A recent study suggests that parents of newborn babies with hearing loss, might soon be able to have the reassurance that their babies are hearing speech through their hearing aids.

“One in a 1000 babies are born with hearing loss and go on to have hearing aids fitted in the first months of life. The problem is, it’s not until they are around 7-9 months old, at the earliest, when we can use traditional tests of hearing,” explained lead author Anisa Visram, a lecturer at The University of Manchester. “This can leave parents concerned about whether or not their babies are hearing the sounds the hearing aids are providing. However, our findings show the Cortical Auditory Evoked Potential test can help reassure parents about how babies are hearing through their hearing aids.”

Researcher Jo brooks with Mum Marsha Johnson and baby Logan

The Cortical Auditory Evoked Potential (CAEP) test—or Cortical test for short—was assessed on 103 babies aged three to seven months by University of Manchester scientists in a research van traveling across the UK.

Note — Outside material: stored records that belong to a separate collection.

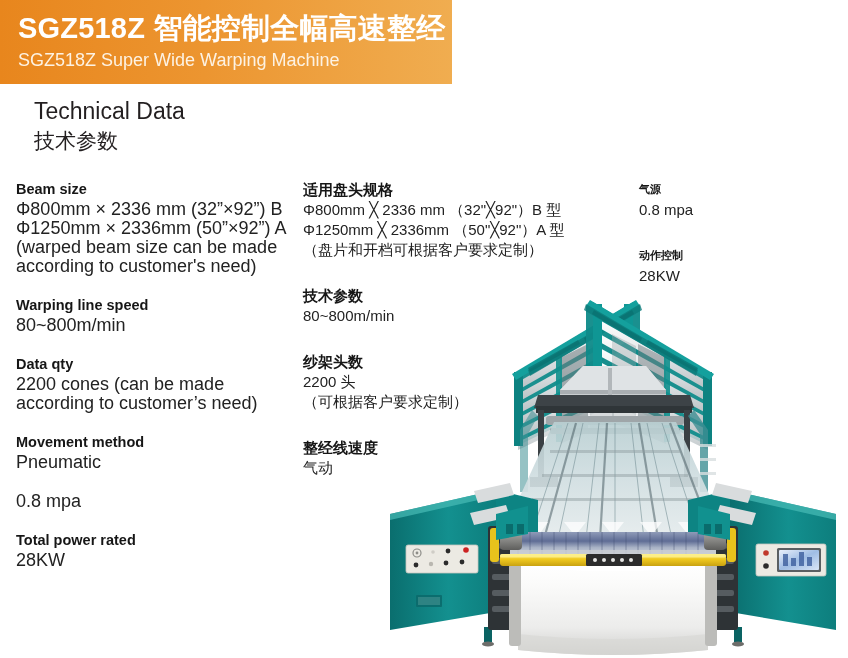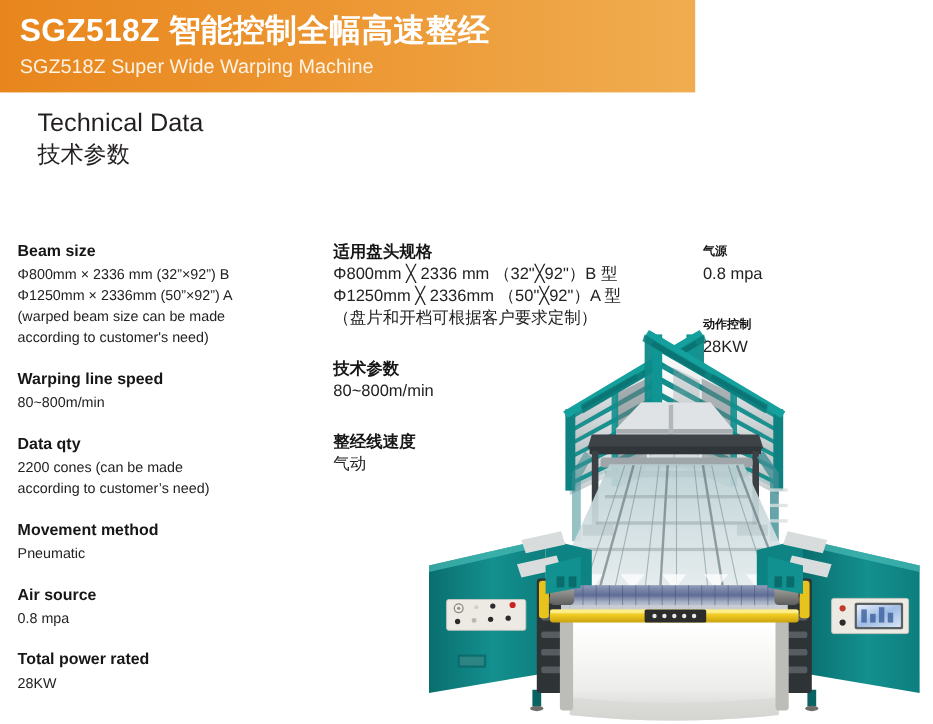--- a/index.html
+++ b/index.html
@@ -22,7 +22,7 @@
     position: absolute;
     left: 0;
     top: 0;
-    width: 632px;
+    width: 452px;
     height: 84px;
     background: linear-gradient(90deg, #e8861d 0%, #ec9530 45%, #f0ad50 100%);
     box-sizing: border-box;

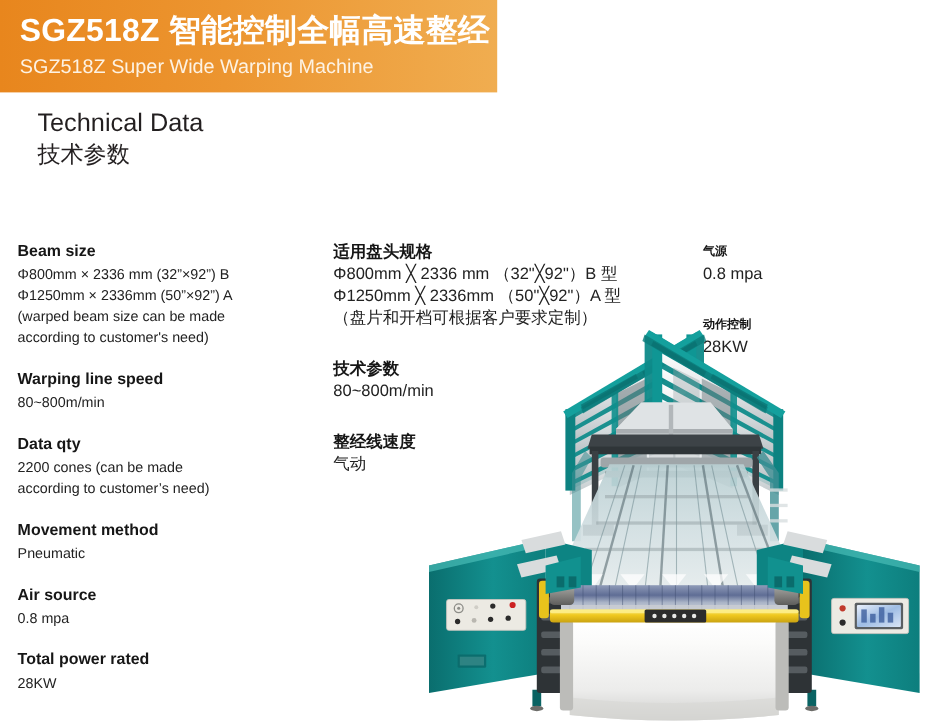--- a/index.html
+++ b/index.html
@@ -70,7 +70,6 @@
   .col {
     position: absolute;
     top: 180px;
-    margin-top: 40px;
   }
   .col-left  { left: 16px;  width: 286px; }
   .col-mid   { left: 303px; width: 322px; }

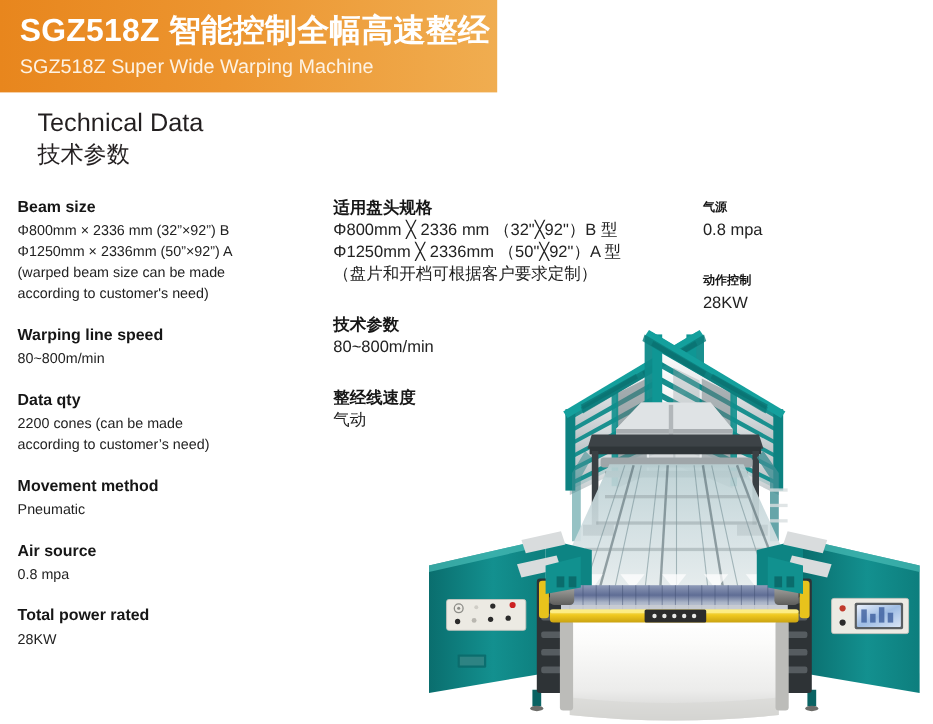--- a/index.html
+++ b/index.html
@@ -86,7 +86,7 @@
     margin-bottom: 1px;
   }
   .spec-value {
-    font-size: 13px;
+    font-size: 18px;
     line-height: 19px;
     color: #222222;
     white-space: pre-line;

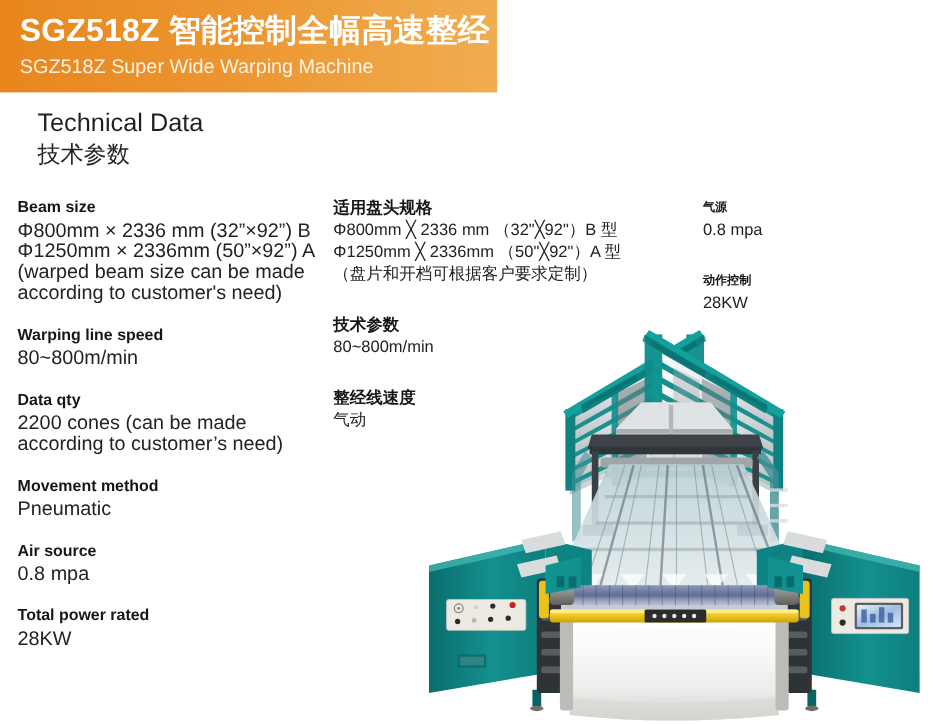--- a/index.html
+++ b/index.html
@@ -164,6 +164,11 @@
   <div class="spec gap-xl">
     <div class="spec-label">技术参数</div>
     <div class="spec-value">80~800m/min</div>
+  </div>
+  <div class="spec gap-xl">
+    <div class="spec-label">纱架头数</div>
+    <div class="spec-value">2200 头
+（可根据客户要求定制）</div>
   </div>
   <div class="spec">
     <div class="spec-label">整经线速度</div>

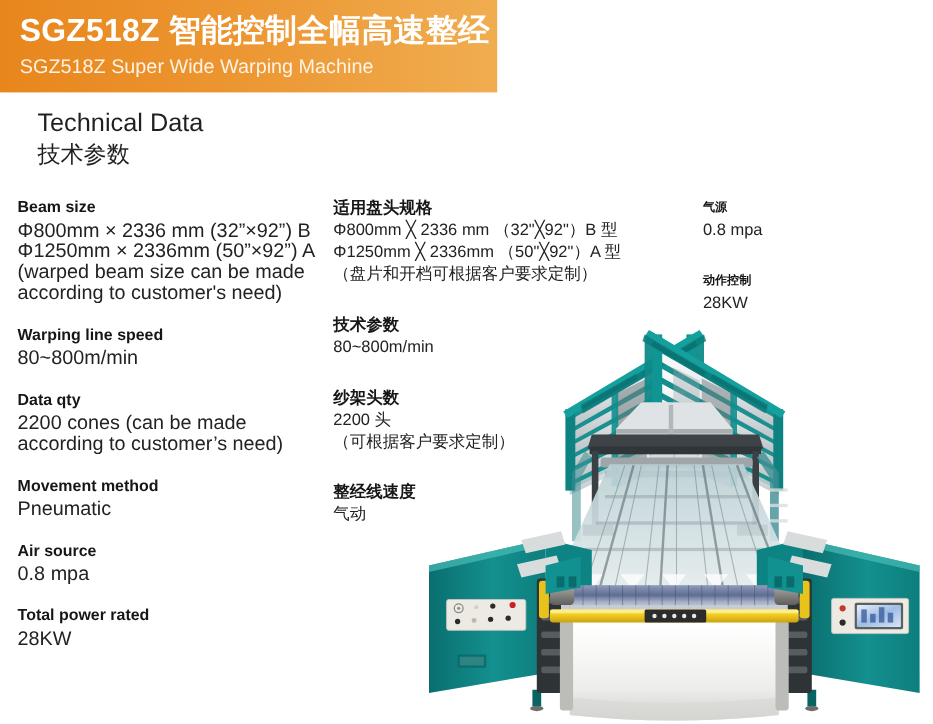--- a/index.html
+++ b/index.html
@@ -145,7 +145,6 @@
     <div class="spec-value">Pneumatic</div>
   </div>
   <div class="spec gap-lg">
-    <div class="spec-label">Air source</div>
     <div class="spec-value">0.8 mpa</div>
   </div>
   <div class="spec">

According to the researchers, in almost all cases, the cortical test showed a positive response to speech played through the baby’s hearing aids when the baby could hear the speech at a clear level, and showed a negative result when the baby could not hear the speech.

The study—which was carried out before the pandemic—was published in the journal Ear and Hearing and was funded by the National Institute for Health and Care Research (NIHR), Research for Patient Benefit Programme, NIHR Manchester Biomedical Research Centre, the William Demant Foundation, the Marston Family Foundation, and the Owrid Foundation.

Experts shared that although the cortical test has been used in Australia, the Manchester team in collaboration with the Interacoustics Research Unit (Lyngby, Denmark), developed a new protocol which used different types of sound stimuli. They also showed the benefit of repeat testing to improve its sensitivity.

The researchers explained that the electrodes are placed on the scalp which then record activity in the brain to show whether the baby is perceiving the sound from their hearing aids.

Experts say that all newborn babies have a hearing screening test when they are born. If they fail the screening test, they are given another test by audiologists, while the baby is asleep, using electrodes on the scalp. If the follow up test—known as the ABR—shows a hearing loss, they are then fitted with hearing aids, a process which can take up to three months.

“This study would not have been possible without our research van which enabled us to get to parents across the country—a brilliant innovation,” concluded Visram.